Written: Written on February 19, 1913
Published:
First published in 1923 in the hook Iz epokhi “Zvezdy” i “Pravdy” (1911–14), Part III.
Sent from Cracow to St. Petersburg.
Printed from the typewritten copy found in police records.
Source:
Lenin
Collected Works,
Progress Publishers,
[1976],
Moscow,
Volume 35,
page 82.
Translated: Andrew Rothstein
Transcription\Markup:
R. Cymbala
Public Domain:
Lenin Internet Archive.
You may freely copy, distribute,
display and perform this work, as well as make derivative and
commercial works. Please credit “Marxists Internet
Archive” as your source.
• README
Today we have learned of the beginning of reform in Dyen.[1] A thousand greetings, congratulations and wishes for success. At long last you have managed to begin the reform. You cannot imagine to what extent we have been exhausted by working with a sullenly hostile editorial board. Additional for Nos. 1 and 3[2]: we are surprised that you could take offence or be displeased at the sharp letter with the three-ruble note enclosed. All the sharpness was directed precisely against those editors whom you happily have begun to throw out. Sharpness against those who should be thrown out, what is bad about that? Once again we congratulate you on the beginning of the reform. The letter by No. 3 in Dyen is magnificent, and the other letters too. Reply whether you have received the draft of the Budget speech. Send us as much material as possible. One cannot work without it. The speech on the Budget could be expanded to twice the size, if there were material. The statements of the numbers[3] are excellent. I congratulate them with all my heart. Please repeat the second address for letters to the students: we have some doubt about the name. Please send us addresses for literature as soon as possible.
How about No. 10[4]? Surely, as a pupil of A., he may become a number. What is the circulation of Vechernaya Pochta[5]? Did Jan’s comrades receive what he sent? Ask No. 3. Warm greetings.

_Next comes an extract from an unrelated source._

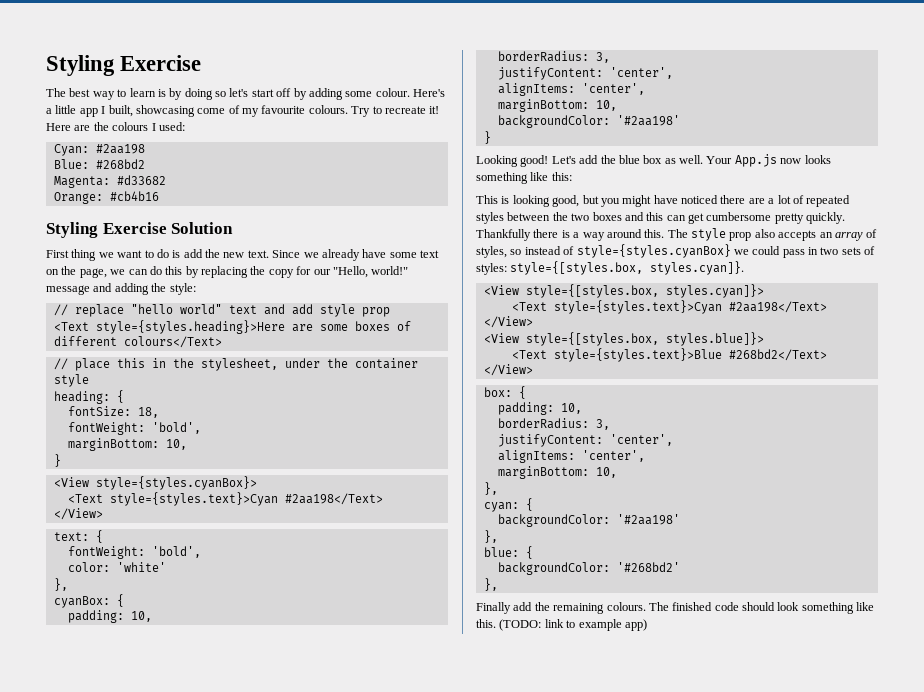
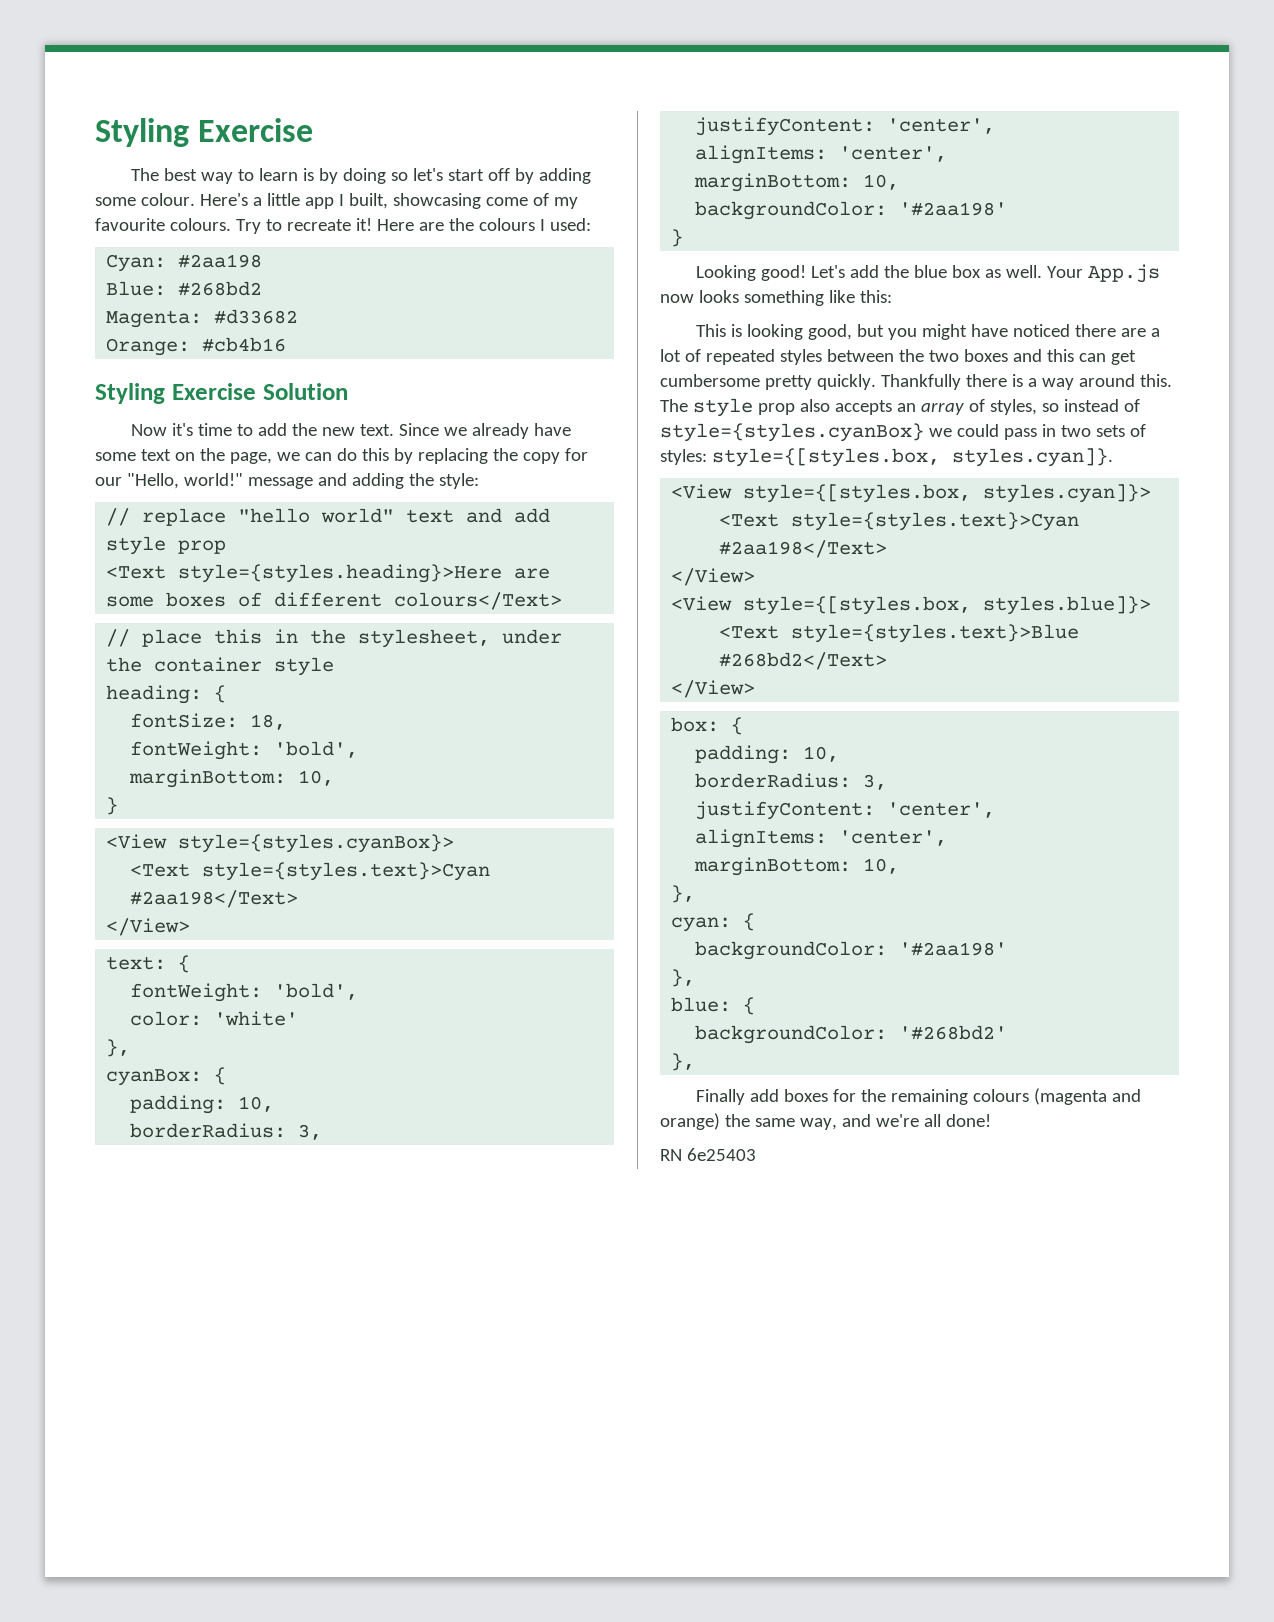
[46,249,181,261] First thing we want to do is -> [130,423,253,436] Now it's time to
[534,602,875,614] [476,619,647,631] the remaining colours. The finished code should look something like this. (TODO: link to example app) -> [783,1088,1141,1105] [660,1113,991,1130] [660,1148,756,1161] boxes for the remaining colours (magenta and orange) the same way, and we're all done! // RN 6e25403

[3] Reference is to the letters from the Bolshevik deputies in the Fourth Duma that were published in Pravda in January–February 1913 under the heading “Local Impressions of the Deputies of the Social-Democratic Group”.
[4] Lenin refers to V. I. Khaustov (b. 1884)—a Social-Democrat, Menshevik, and one of the deputies to the Fourth Duma who belonged to the Social-Democratic group.
[5] Vechernaya Pochta (Evening Post)—cover name for the Menshevik liquidators’ paper Luch.